[Start of section]

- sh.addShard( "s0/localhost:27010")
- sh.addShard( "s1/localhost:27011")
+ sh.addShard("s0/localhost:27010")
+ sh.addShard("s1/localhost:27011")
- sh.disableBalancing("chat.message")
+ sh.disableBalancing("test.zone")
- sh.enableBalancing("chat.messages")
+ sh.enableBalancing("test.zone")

[End of section]

Your answer must be the full listing above, reproduced exactly.

- sh.addShard( "s0/localhost:27010")
- sh.addShard( "s1/localhost:27011")
+ sh.addShard("s0/localhost:27010")
+ sh.addShard("s1/localhost:27011")
- sh.disableBalancing("chat.message")
+ sh.disableBalancing("test.zone")
- sh.enableBalancing("chat.messages")
+ sh.enableBalancing("test.zone")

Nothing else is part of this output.